日本植物学会理事会にて

久々に、植物学会の役員になった。理事は始めてである。選挙で選ばれた59名の中から、さらに選ばれた6名のうちの一人なので、責任が重い。日本遺伝学会でも評議員に選ばれたので、すでに役員をしている日本生態学会・日本進化学会・日本植物分類学会・種生物学会とあわせて、6学会の役員をつとめることになる。選挙で選ばれるのは名誉なことではあるが、もう少し何とかならないものか。

他学会からの、「遺伝子組換え植物の社会における適切な受容を進める体制を求む」という提言への賛同の可否が議題にのぼり、私は慎重な対応を求める意見を述べた。「遺伝子組換え植物の社会における適切な受容を進める」ことには賛成だ。しかし、この問題について社会に発信するためには、基礎研究の立場からだけでなく、農家の事情や生態系への影響、消費者の知る権利など、関連する多くの問題について目配りをした表現に十分な注意を払う必要があると思う。また、条例やガイドラインの具体的な内容に即した、ていねいな説明が必要だ。議論の末に、賛同しないという結論になった。
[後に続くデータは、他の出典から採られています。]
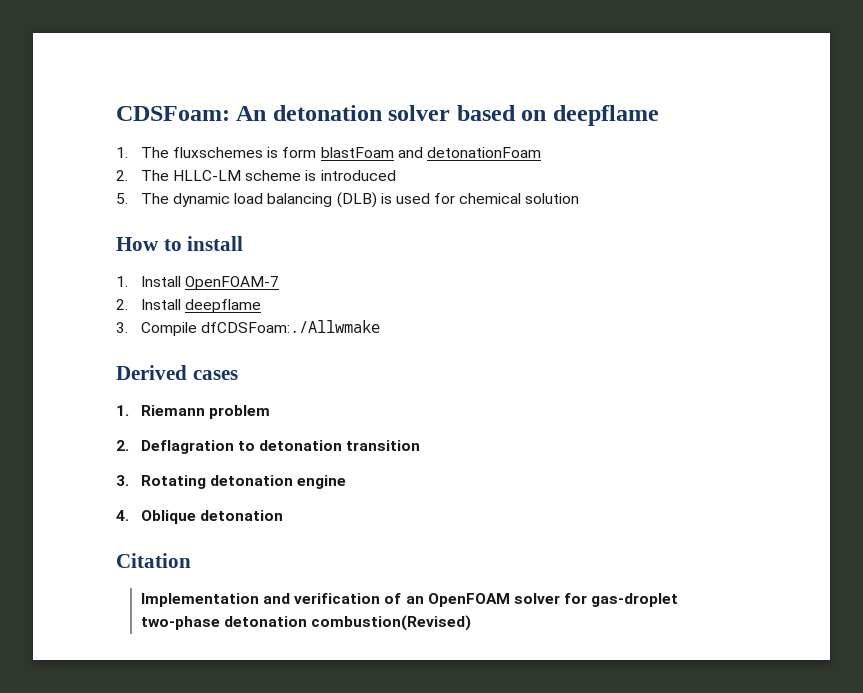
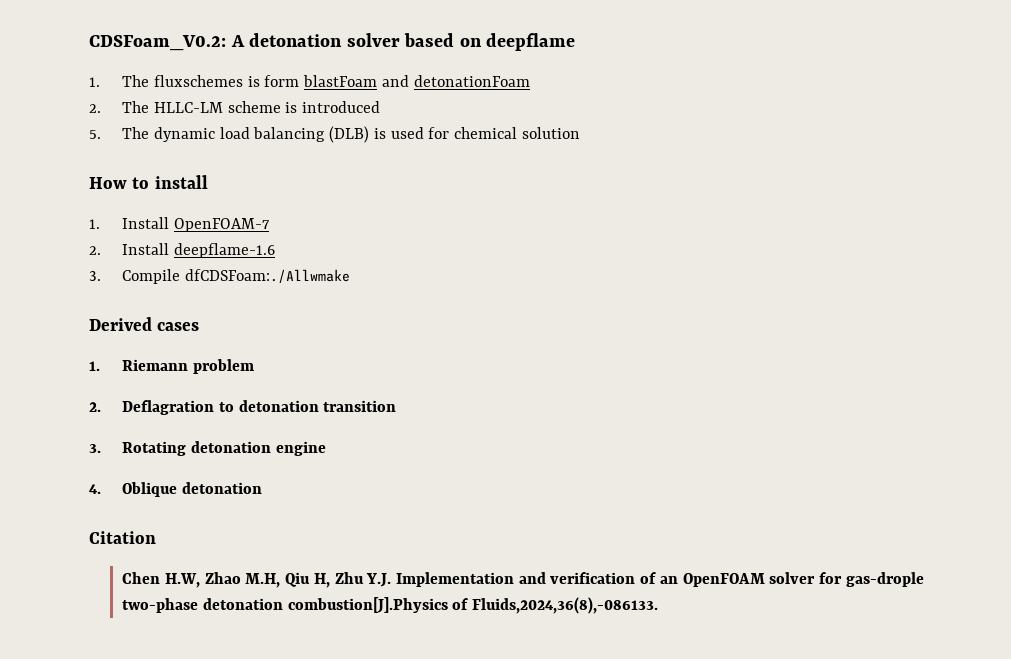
- CDSFoam: An detonation solver based on deepflame
+ CDSFoam_V0.2: A detonation solver based on deepflame
- 2. Install deepflame
+ 2. Install deepflame-1.6
- Implementation and verification of an OpenFOAM solver for gas-droplet two-phase detonation combustion(Revised)
+ Chen H.W, Zhao M.H, Qiu H, Zhu Y.J. Implementation and verification of an OpenFOAM solver for gas-drople two-phase detonation combustion[J].Physics of Fluids,2024,36(8),-086133.

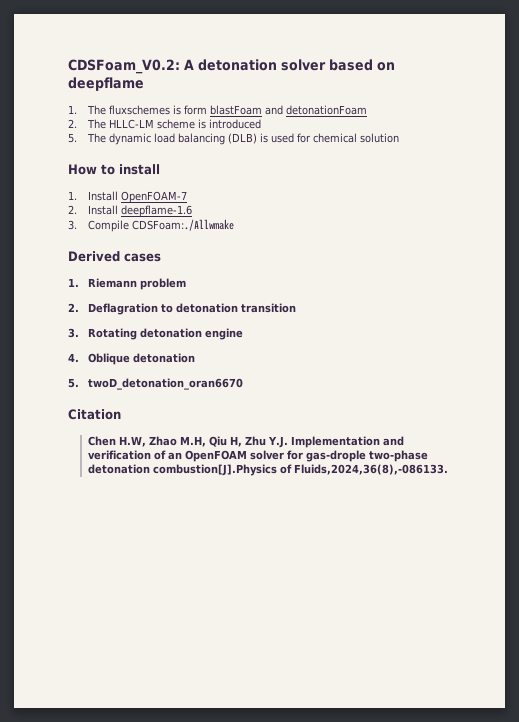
- 3. Compile dfCDSFoam:./Allwmake
+ 3. Compile CDSFoam:./Allwmake
+ 5. twoD_detonation_oran6670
科学者と社会のコミュニケーションをうまく発展させたいものだ。基礎研究者は、自分たちのナイーブな主張がしばしば社会から「学者エゴ」と受け取られている現状について、もっと謙虚になる必要がある。正しい主張でも、書き方しだいでは、傲慢に聞こえる。今回は、私が議場にいなければ、賛同するという結論になっただろう。「遺伝子組換え植物」については、次期の理事として、植物学会の提言案を用意する責任を背負ってしまった。また仕事が増えてしまったなぁ。